Sulami lahir di Karangrejo pada 1 Desember 1982. Ia menikah dengan almarhum Wagimin pada 2003 dan mengikuti suaminya pindah domisili ke Bedeng 49, Kecamatan Batanghari, Kabupaten Lampung Timur.

Saat itu, ia telah memiliki KK dan KTP dengan alamat baru.

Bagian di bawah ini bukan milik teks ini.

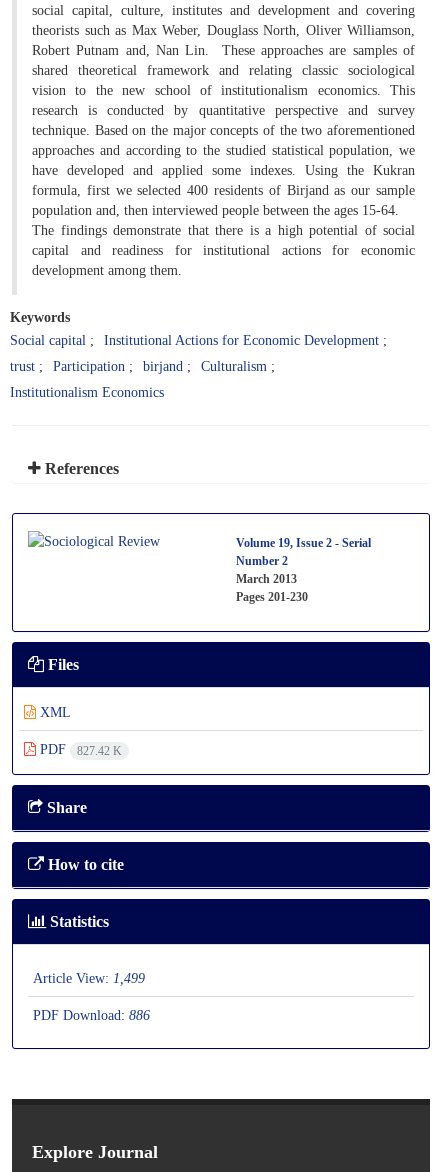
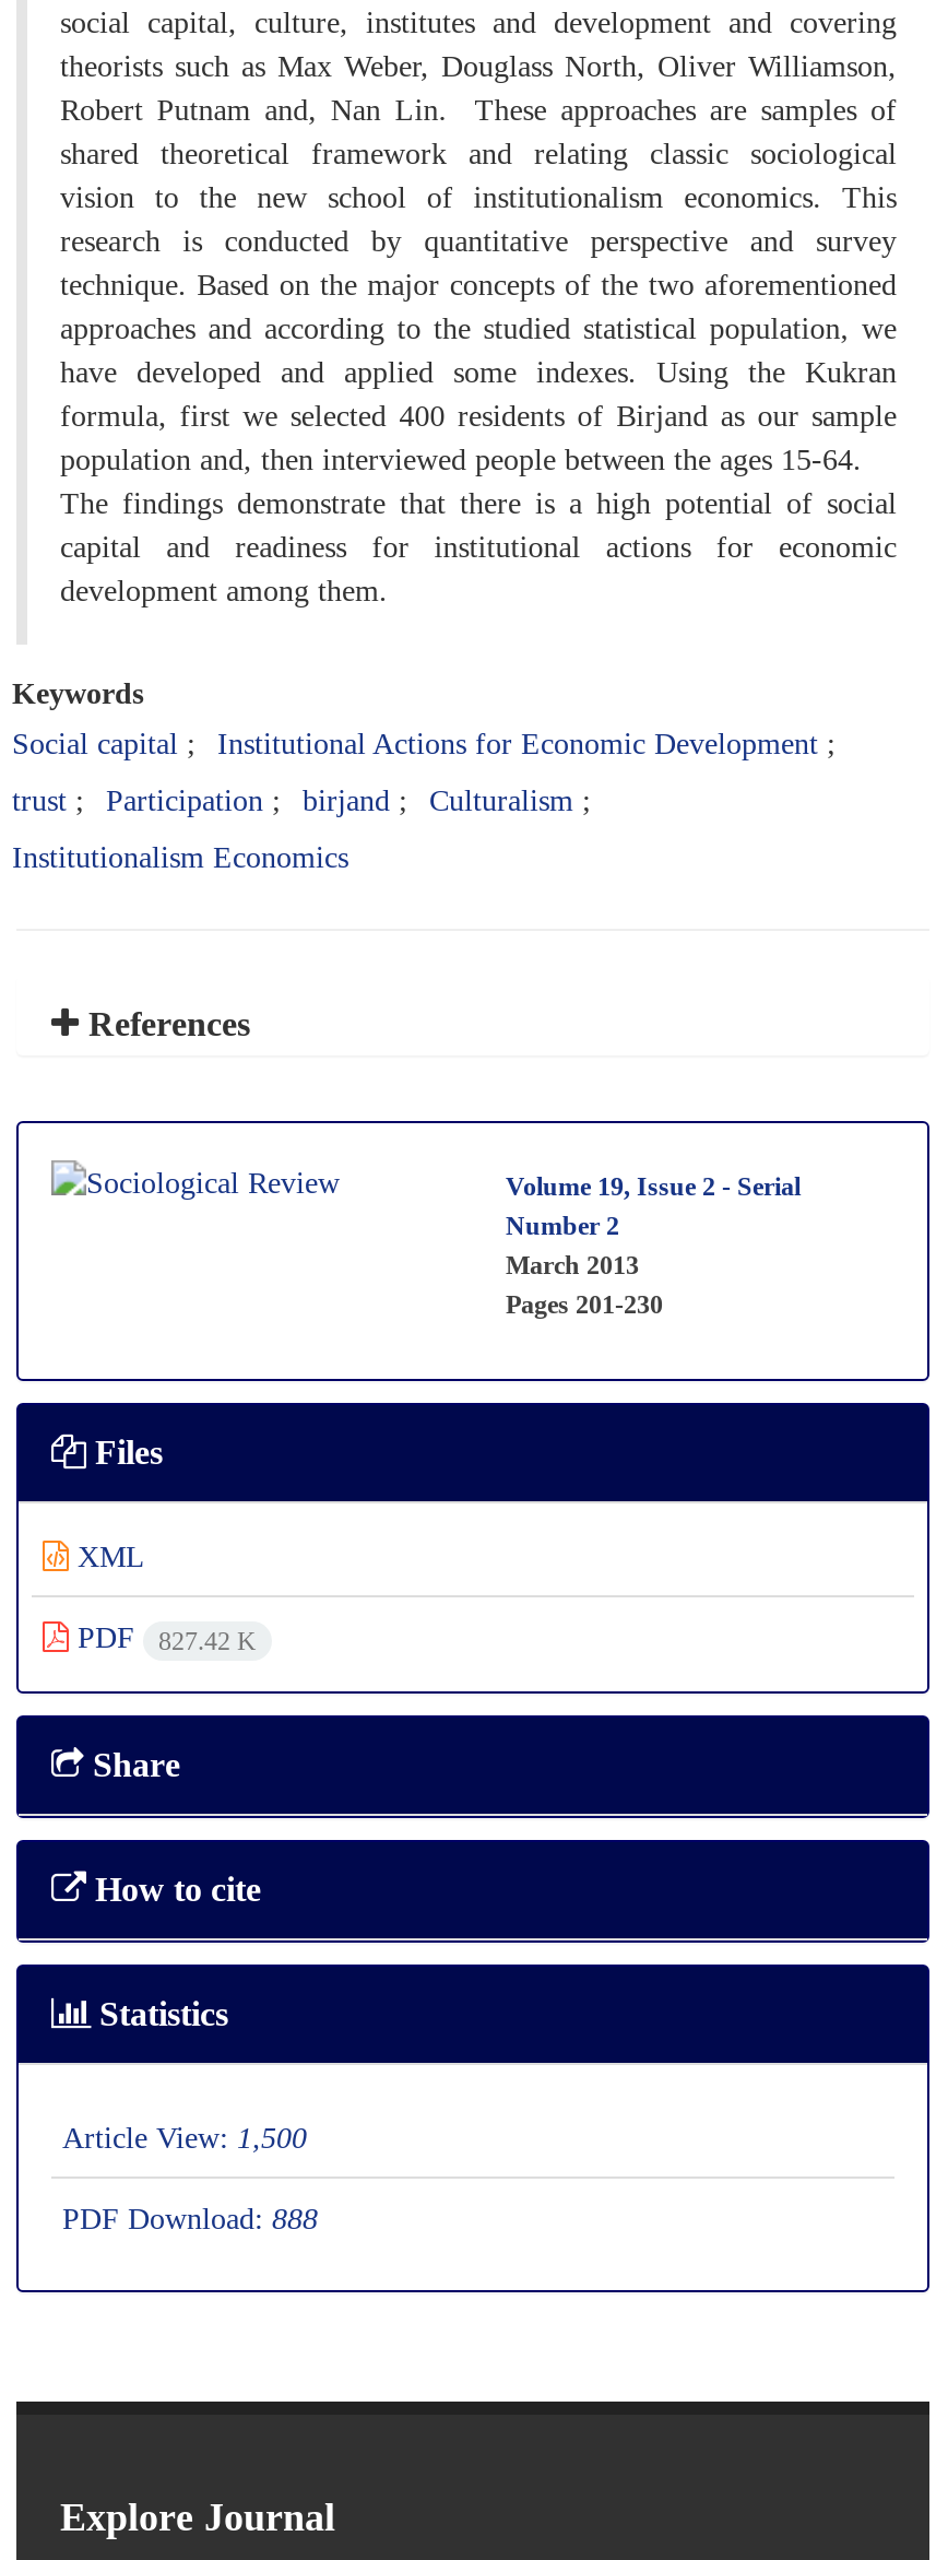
[33,970,145,986] Article View: 1,499 -> [62,2119,307,2154] Article View: 1,500
[33,1007,150,1023] PDF Download: 886 -> [62,2200,318,2235] PDF Download: 888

Namun, musibah datang ketika Wagimin meninggal dunia pada 2008. Ironisnya, seluruh dokumen kependudukan Sulami dimusnahkan oleh pihak keluarga suaminya tanpa alasan yang jelas.

Setelah menikah kembali dengan Purnomo di Tambah Dadi, Kecamatan Purbolinggo, Sulami sempat mendapat bantuan dari pemerintah setempat untuk memiliki Kartu Indonesia Sehat (KIS).

Namun, setelah Purnomo wafat pada 2022, KIS tersebut tidak lagi berlaku dan Sulami kembali ke Karangrejo, tinggal bersama kedua orang tuanya dalam kondisi sakit-sakitan.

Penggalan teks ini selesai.